• [Goal of the exercise]: Would you transcribe exactly the lines from the beginning of the records below through the line with "- This project", both included, omitting the pictures?

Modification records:
□ □ □ □
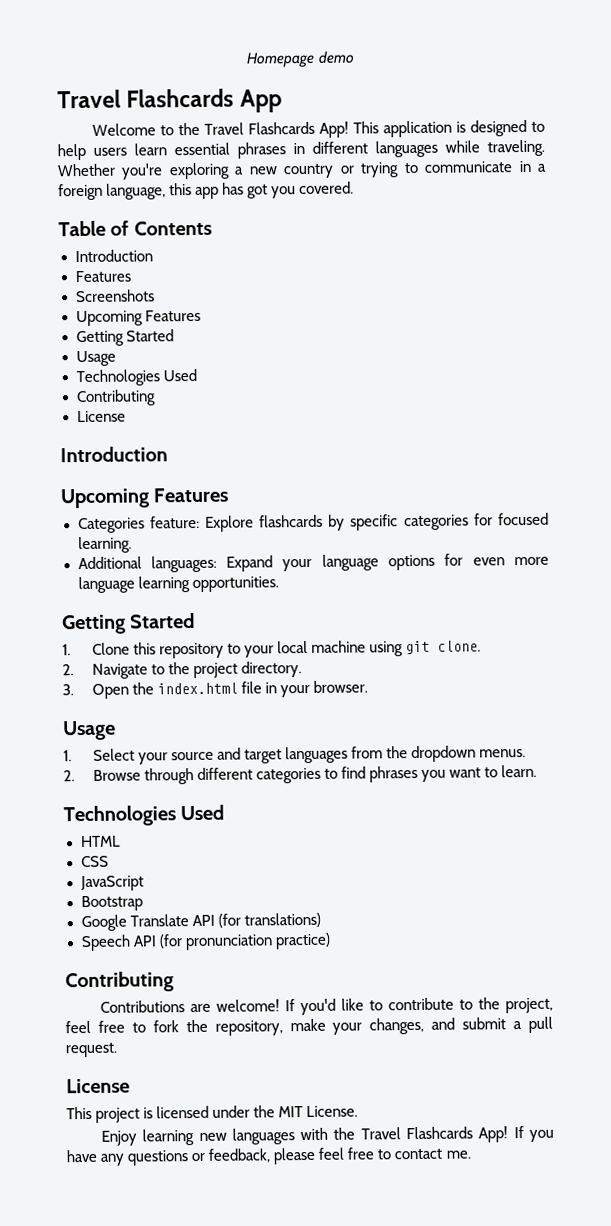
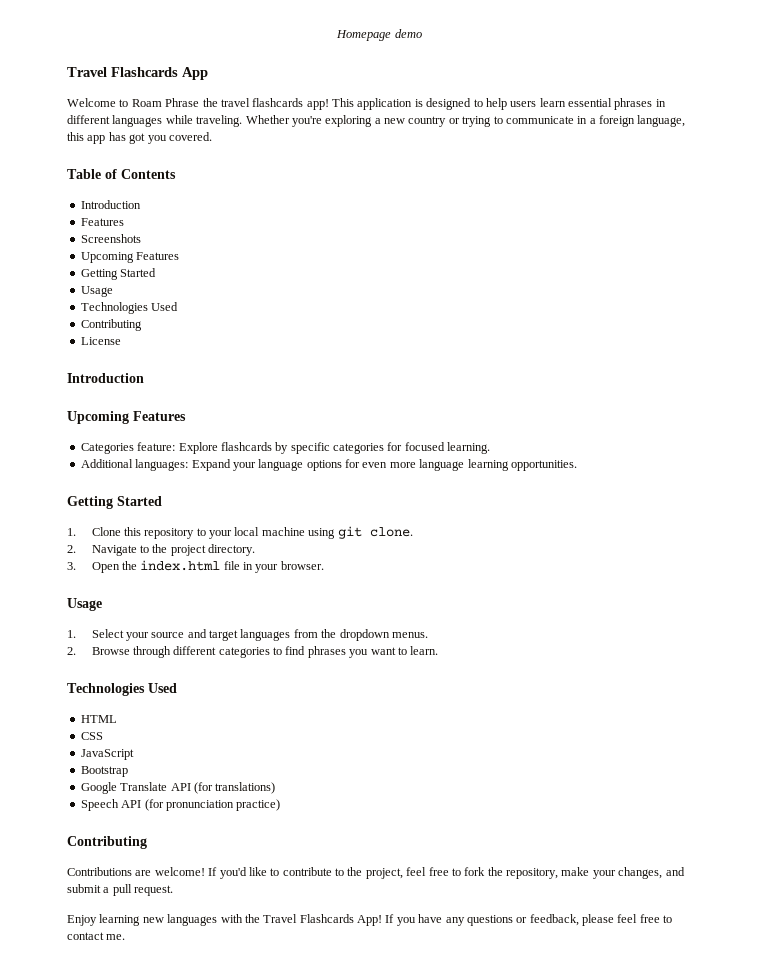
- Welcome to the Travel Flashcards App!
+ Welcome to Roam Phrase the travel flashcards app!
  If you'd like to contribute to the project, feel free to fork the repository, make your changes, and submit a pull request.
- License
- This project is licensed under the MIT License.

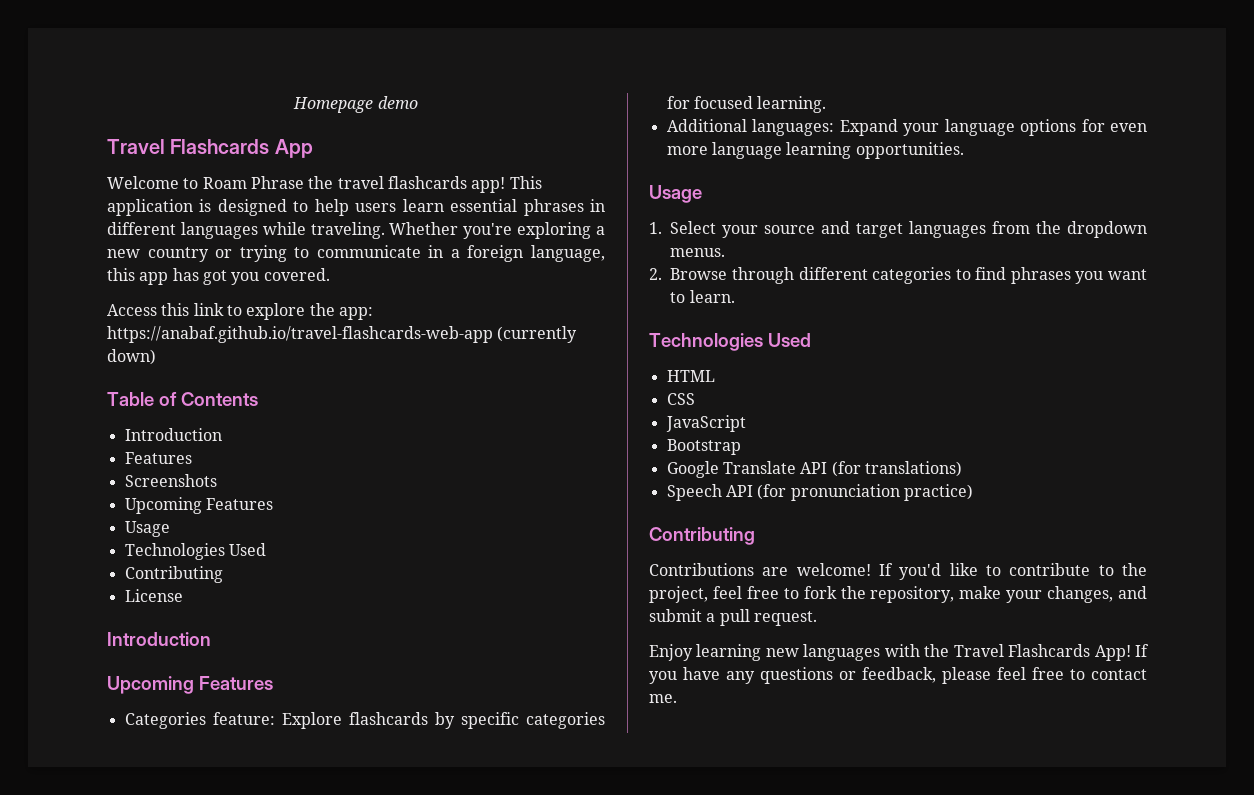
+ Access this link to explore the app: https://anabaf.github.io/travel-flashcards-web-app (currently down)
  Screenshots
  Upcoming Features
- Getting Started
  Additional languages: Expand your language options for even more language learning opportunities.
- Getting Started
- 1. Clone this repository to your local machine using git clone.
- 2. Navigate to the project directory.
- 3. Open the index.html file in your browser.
□ □ □ □
• [Output for this task]:
- Welcome to the Travel Flashcards App!
+ Welcome to Roam Phrase the travel flashcards app!
  If you'd like to contribute to the project, feel free to fork the repository, make your changes, and submit a pull request.
- License
- This project is licensed under the MIT License.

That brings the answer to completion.